◆ AIM OF THE EXERCISE ◆
In the entries below, find the lines that contain the word "SoundCloud" and copy them.

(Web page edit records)

-- Opening Marker --

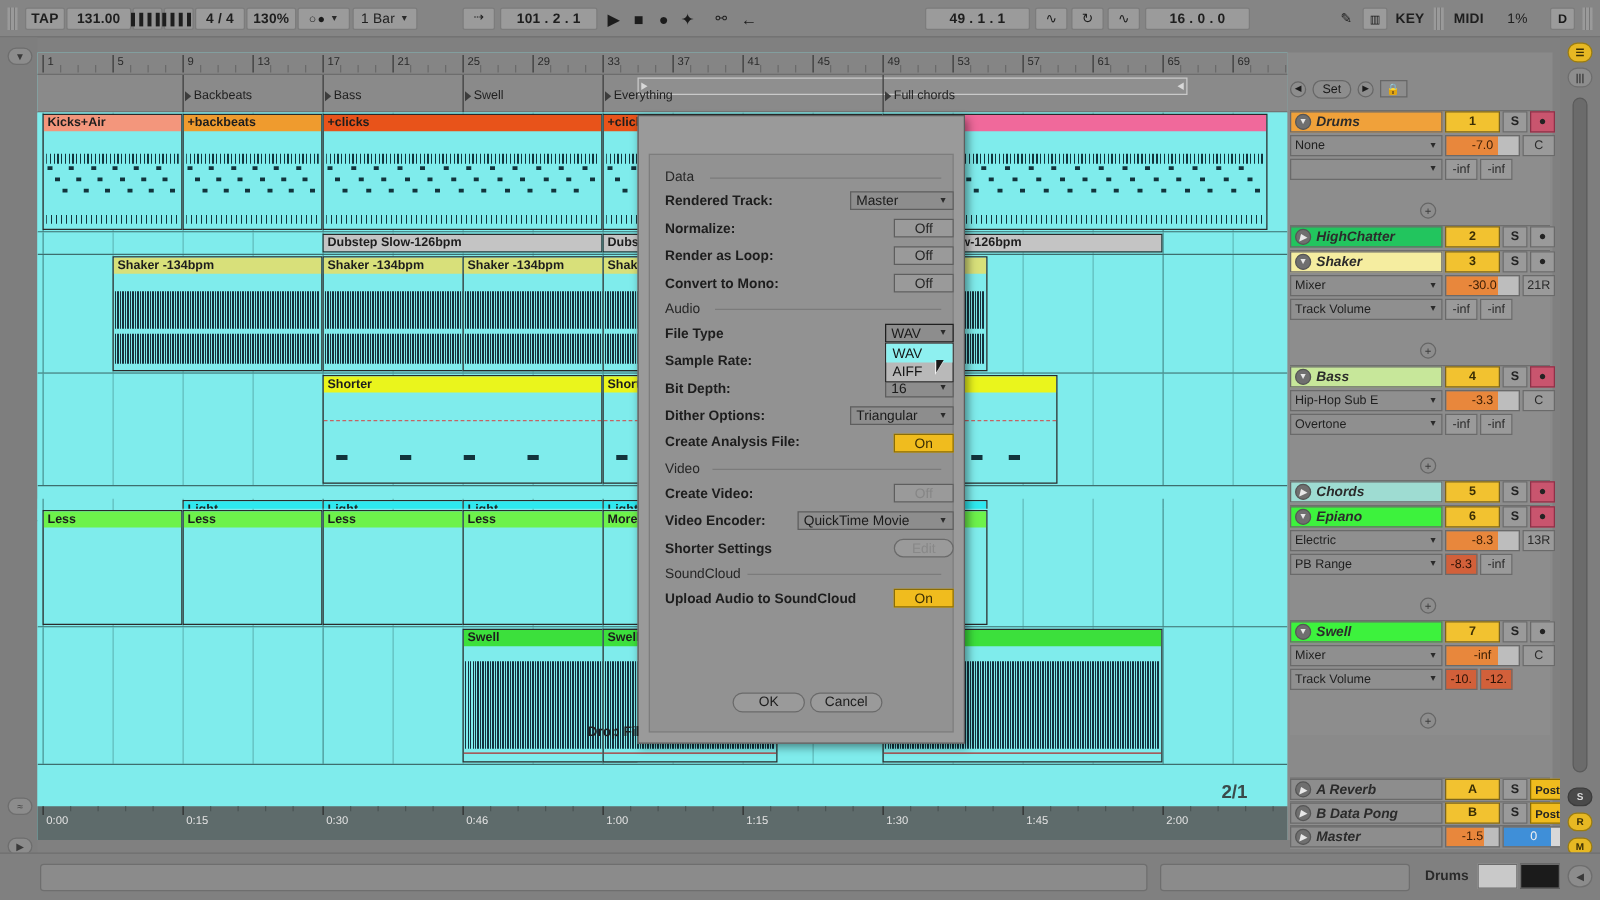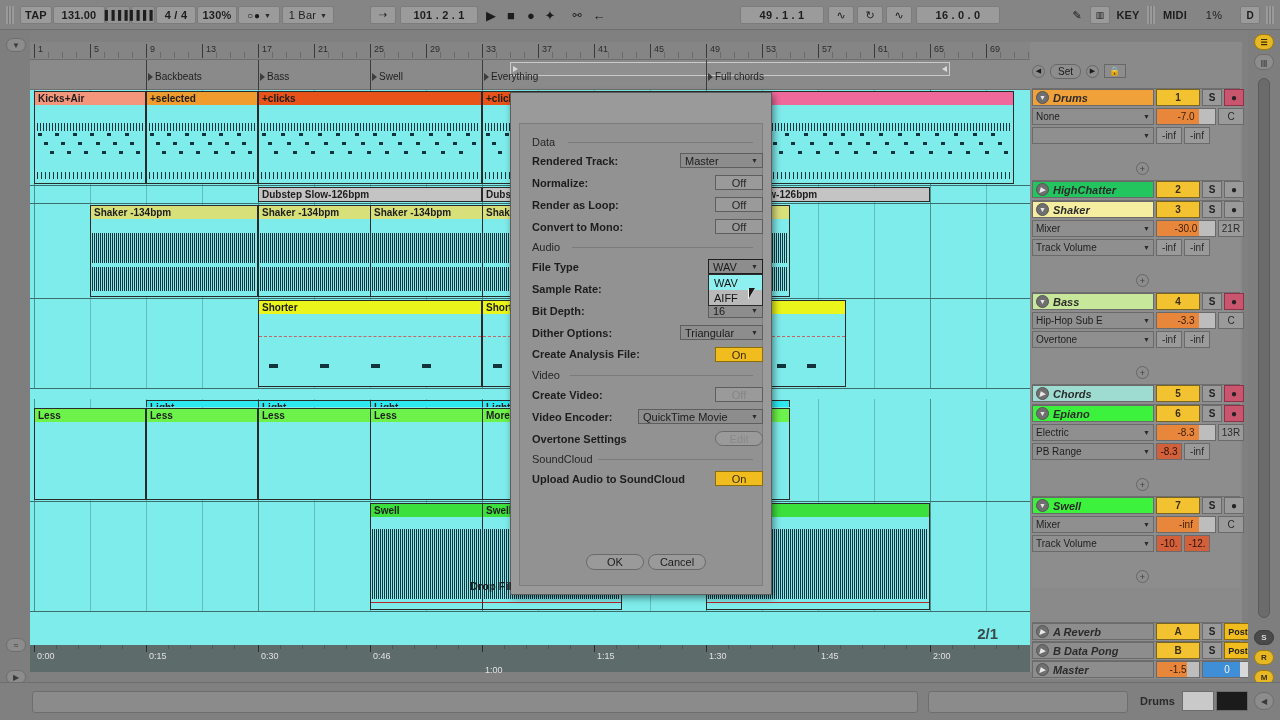--- a/index.html
+++ b/index.html
@@ -398,21 +398,21 @@
               <div style="position: absolute; background: rgb(18, 52, 60); height: 3px; width: 4px; left: 78.1111px; top: 37px;"></div>
               <div style="position: absolute; background: rgb(18, 52, 60); height: 3px; width: 4px; left: 83.8889px; top: 46px;"></div>
               <div style="position: absolute; background: rgb(18, 52, 60); height: 3px; width: 4px; left: 89.6667px; top: 28px;"></div>
               <div style="position: absolute; background: rgb(18, 52, 60); height: 3px; width: 4px; left: 95.4444px; top: 37px;"></div>
               <div style="position: absolute; background: rgb(18, 52, 60); height: 3px; width: 4px; left: 101.222px; top: 46px;"></div>
               <div style="position: absolute; left: 2px; right: 2px; top: 18px; height: 8px; background: repeating-linear-gradient(to right, rgb(18, 52, 60) 0px, rgb(18, 52, 60) 1px, transparent 1px, transparent 3px);"></div>
               <div style="position: absolute; left: 2px; right: 2px; bottom: 4px; height: 7px; background: repeating-linear-gradient(to right, rgb(18, 52, 60) 0px, rgb(18, 52, 60) 1px, transparent 1px, transparent 4px);"></div>
             </div>
           </div>
           <div class="clip" style="left: 116px; width: 112px; top: 1px; height: 93px; background: rgb(127, 236, 236);">
-            <div class="cliphdr" style="background: rgb(239, 155, 46);">+selected</div>
+            <div class="cliphdr" style="background: rgb(239, 155, 46);">+backbeats</div>
             <div class="clipbody">
               <div style="position: absolute; background: rgb(18, 52, 60); height: 3px; width: 4px; left: 3px; top: 28px;"></div>
               <div style="position: absolute; background: rgb(18, 52, 60); height: 3px; width: 4px; left: 8.77778px; top: 37px;"></div>
               <div style="position: absolute; background: rgb(18, 52, 60); height: 3px; width: 4px; left: 14.5556px; top: 46px;"></div>
               <div style="position: absolute; background: rgb(18, 52, 60); height: 3px; width: 4px; left: 20.3333px; top: 28px;"></div>
               <div style="position: absolute; background: rgb(18, 52, 60); height: 3px; width: 4px; left: 26.1111px; top: 37px;"></div>
               <div style="position: absolute; background: rgb(18, 52, 60); height: 3px; width: 4px; left: 31.8889px; top: 46px;"></div>
               <div style="position: absolute; background: rgb(18, 52, 60); height: 3px; width: 4px; left: 37.6667px; top: 28px;"></div>
               <div style="position: absolute; background: rgb(18, 52, 60); height: 3px; width: 4px; left: 43.4444px; top: 37px;"></div>
               <div style="position: absolute; background: rgb(18, 52, 60); height: 3px; width: 4px; left: 49.2222px; top: 46px;"></div>
@@ -838,21 +838,21 @@
         <div class="tr-tick min" style="left: 272px;"></div>
         <div class="tr-tick min" style="left: 294px;"></div>
         <div class="tr-tick min" style="left: 316px;"></div>
         <div class="tr-tick" style="left: 340px;"></div>
         <div class="tr-lab" style="left: 343px;">0:46</div>
         <div class="tr-tick min" style="left: 362px;"></div>
         <div class="tr-tick min" style="left: 384px;"></div>
         <div class="tr-tick min" style="left: 406px;"></div>
         <div class="tr-tick min" style="left: 428px;"></div>
         <div class="tr-tick" style="left: 452px;"></div>
-        <div class="tr-lab" style="left: 455px; margin-top: 14px;">1:00</div>
+        <div class="tr-lab" style="left: 455px;">1:00</div>
         <div class="tr-tick min" style="left: 474px;"></div>
         <div class="tr-tick min" style="left: 496px;"></div>
         <div class="tr-tick min" style="left: 518px;"></div>
         <div class="tr-tick min" style="left: 540px;"></div>
         <div class="tr-tick" style="left: 564px;"></div>
         <div class="tr-lab" style="left: 567px;">1:15</div>
         <div class="tr-tick min" style="left: 586px;"></div>
         <div class="tr-tick min" style="left: 608px;"></div>
         <div class="tr-tick min" style="left: 630px;"></div>
         <div class="tr-tick min" style="left: 652px;"></div>
@@ -1118,21 +1118,21 @@
 
       <div class="d-lab" style="top:265px;">Create Video:</div>
       <div class="d-tog dis" style="left:195px;top:263px;width:48px;">Off</div>
 
       <div class="d-lab" style="top:287px;">Video Encoder:</div>
       <div class="d-menu" style="left:118px;top:285px;width:125px;">
         <span class="mv">QuickTime Movie</span>
         <span class="caret">▼</span>
       </div>
 
-      <div class="d-lab" style="top:309px;">Overtone Settings</div>
+      <div class="d-lab" style="top:309px;">Shorter Settings</div>
       <div class="d-pill" style="left:195px;top:307px;width:48px;">Edit</div>
 
       <div class="d-sec" style="top:329px;">SoundCloud</div>
       <div class="d-secline" style="left:78px;top:335px;width:155px;"></div>
 
       <div class="d-lab" style="top:349px;">Upload Audio to SoundCloud</div>
       <div class="d-tog on" style="left:195px;top:347px;width:48px;">On</div>
 
 
       <div class="d-btn" style="left:66px;top:430px;width:58px;">OK</div>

-- Closing Marker --

◆ RESULT FOR THIS TASK ◆
       <div class="d-sec" style="top:329px;">SoundCloud</div>
       <div class="d-lab" style="top:349px;">Upload Audio to SoundCloud</div>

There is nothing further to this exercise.